Jangan sampai supir dan kernet bus pariwisata terpilih nantinya figur yang asing bahkan alergi dengan pariwisata.
Nantinya, bus pariwisata akan menjadi lokomotif yang akan menarik bus-bus yang lain untuk mem-back up-nya. Supir bus pariwisata terpilih nantinya akan memandu dan men-dirigen semua supir bus untuk bergerak menyesuaikan diri dengan gerak dan manuver-manuver yang dilakukan “supir bus pariwisata”.
Karena itulah, mumpung masih dalam tahap memilih ‘supir dan kernet’, diharapkan tongkat dirigen tidak salah diberikan kepada supir yang tidak memiliki sense dan soul wisata dalam rekam jejak karirnya.
Untuk bus pariwisata ini, begitu supirnya terpilih dia harus segera gaspol membenahi ekosistem pariwisata di Aceh Tengah.
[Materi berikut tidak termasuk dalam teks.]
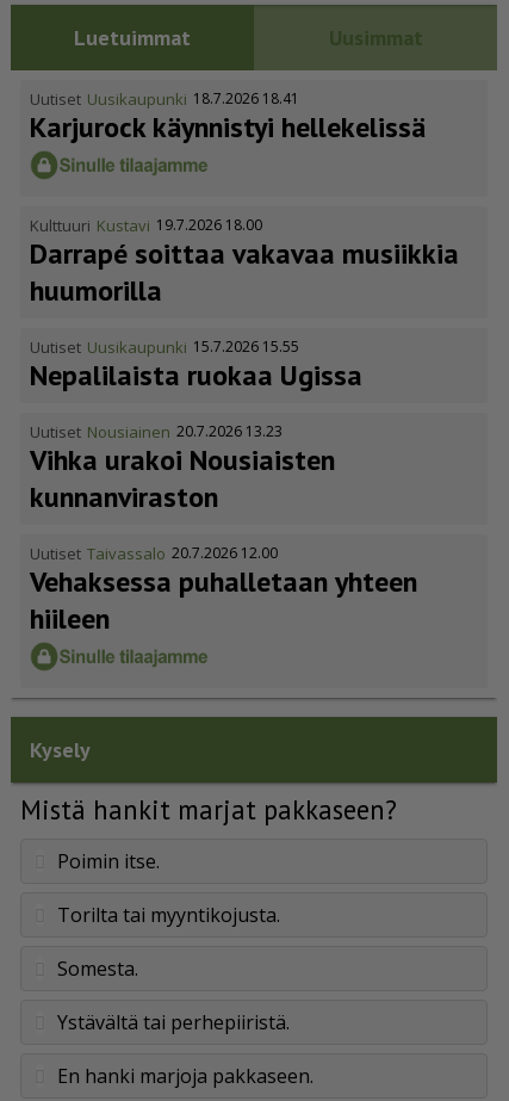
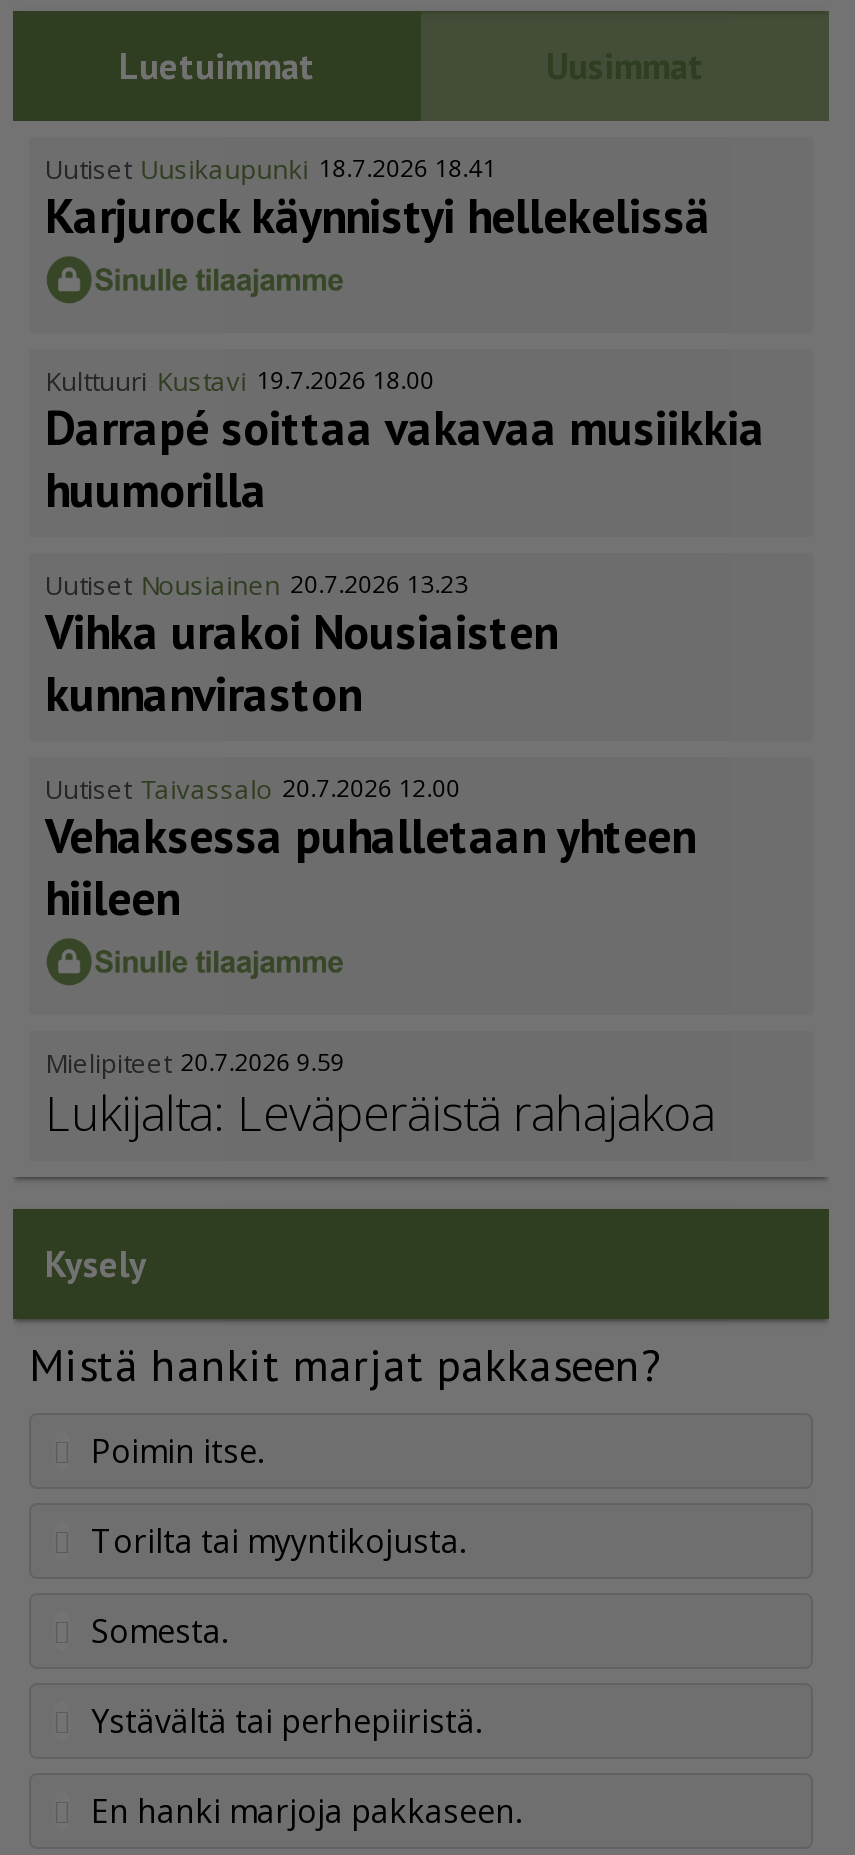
[30,336,362,393] Uutiset Uusikaupunki 15.7.2026 15.55 | Nepalilaista ruokaa Ugissa -> none
moved [30,421,417,637] -> [45,566,695,928]: Uutiset Nousiainen 20.7.2026 13.23 | Vihka urakoi Nousiaisten | kunnanviraston | Uutiset Taivassalo 20.7.2026 12.00 | Vehaksessa puhalletaan yhteen | hiileen
none -> [45,1044,715,1144] Mielipiteet 20.7.2026 9.59 | Lukijalta: Leväperäistä rahajakoa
Supir dan kernet “bus pariwisata” harus figur yang bisa membawa perubahan yang nyata bagi wisata DLT. Bukan sekedar unggul dalam rekam jejak, ada 3 kriteria sebagai pemimpin perubahan yang harus bisa ditangkap dari performa calon supir dan kernet (kadis, koordinator, dan sub-ko) di “bus pariwisata” nantinya:
Pertama, kemampuan diagnostic reading, memetakan masalah dan menggambarkan solusi pengembangan sektor pariwisata secara progresif. Ini bisa digali dari para calon di saat presentasi resmi atau secara informal duduk ngopi. Singkatnya figur terpilih harus memilih konsep yang membumi dan aplikatif dan terukur.
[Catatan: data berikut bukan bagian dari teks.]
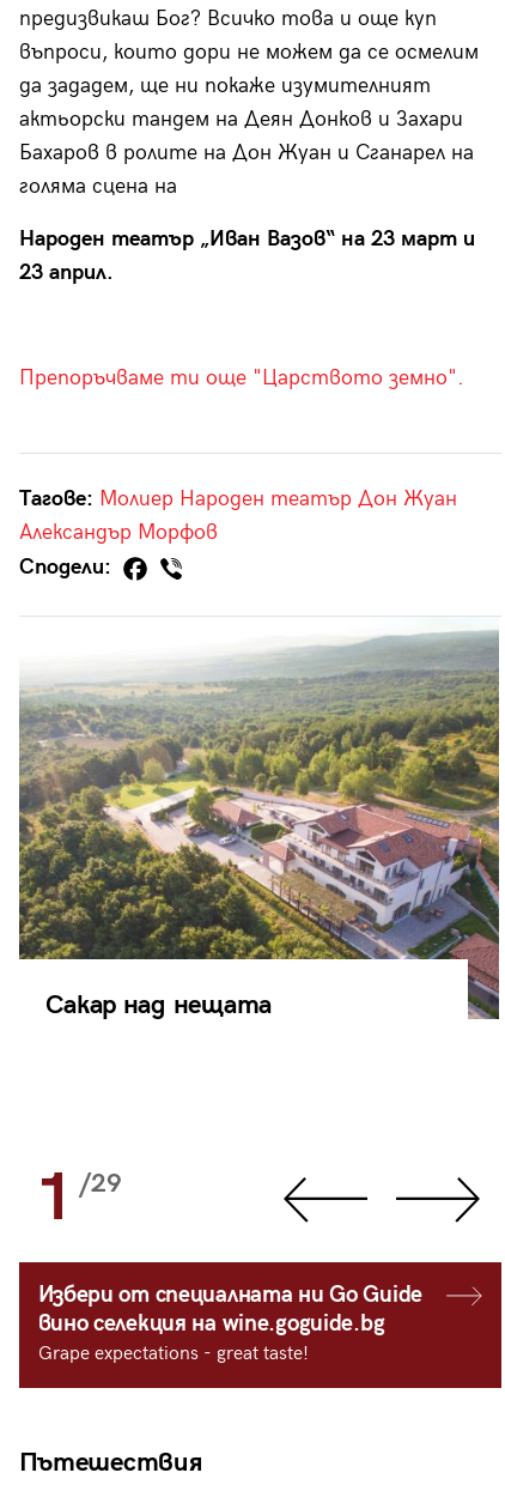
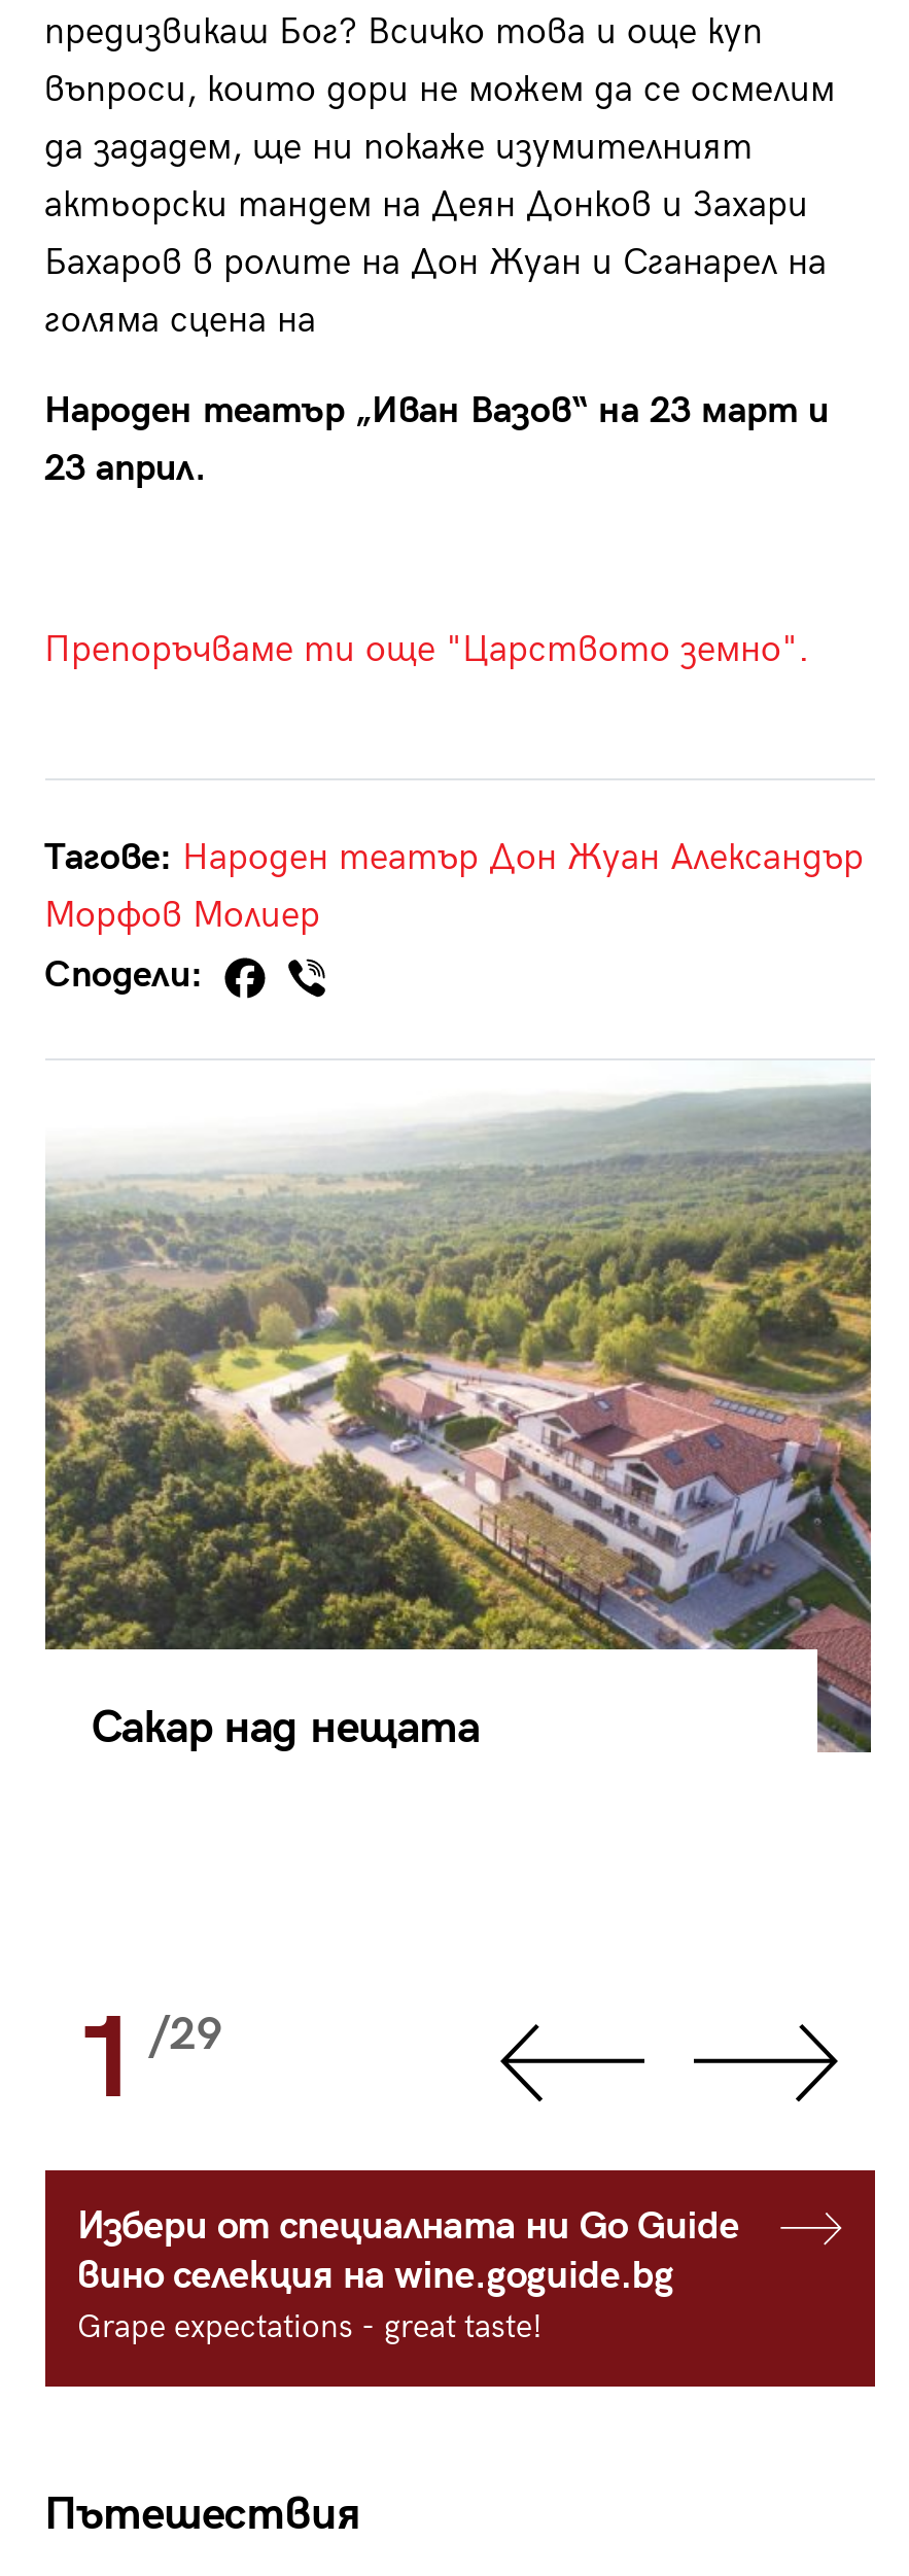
[19,486,457,545] Тагове: Молиер Народен театър Дон Жуан | Александър Морфов -> [44,836,864,937] Тагове: Народен театър Дон Жуан Александър | Морфов Молиер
Kedua, kemampuan tim efektif, yakni kemampuan untuk meyakinkan dan menggalang dukungan stakeholder dan menyiapkan strategi mobilisasinya untuk mendukung agenda perubahan yang digagas sebagai hasil diagnostic reading.
Ada banyak pihak yang berkepentingan dengan wisata DLT, siapapun yang memimpin bus pariwisata nantinya harus bisa “memiluk” mereka.
Ketiga, kemampuan berinovasi dan beradaptasi menghadapi lingkungan strategis yang berubah dengan cepat.
Akhirul kalam, jika urusan DLT diserahkan pada yang bukan ahlinya, alamat “bus pariwisata” tak menghasilkan laba.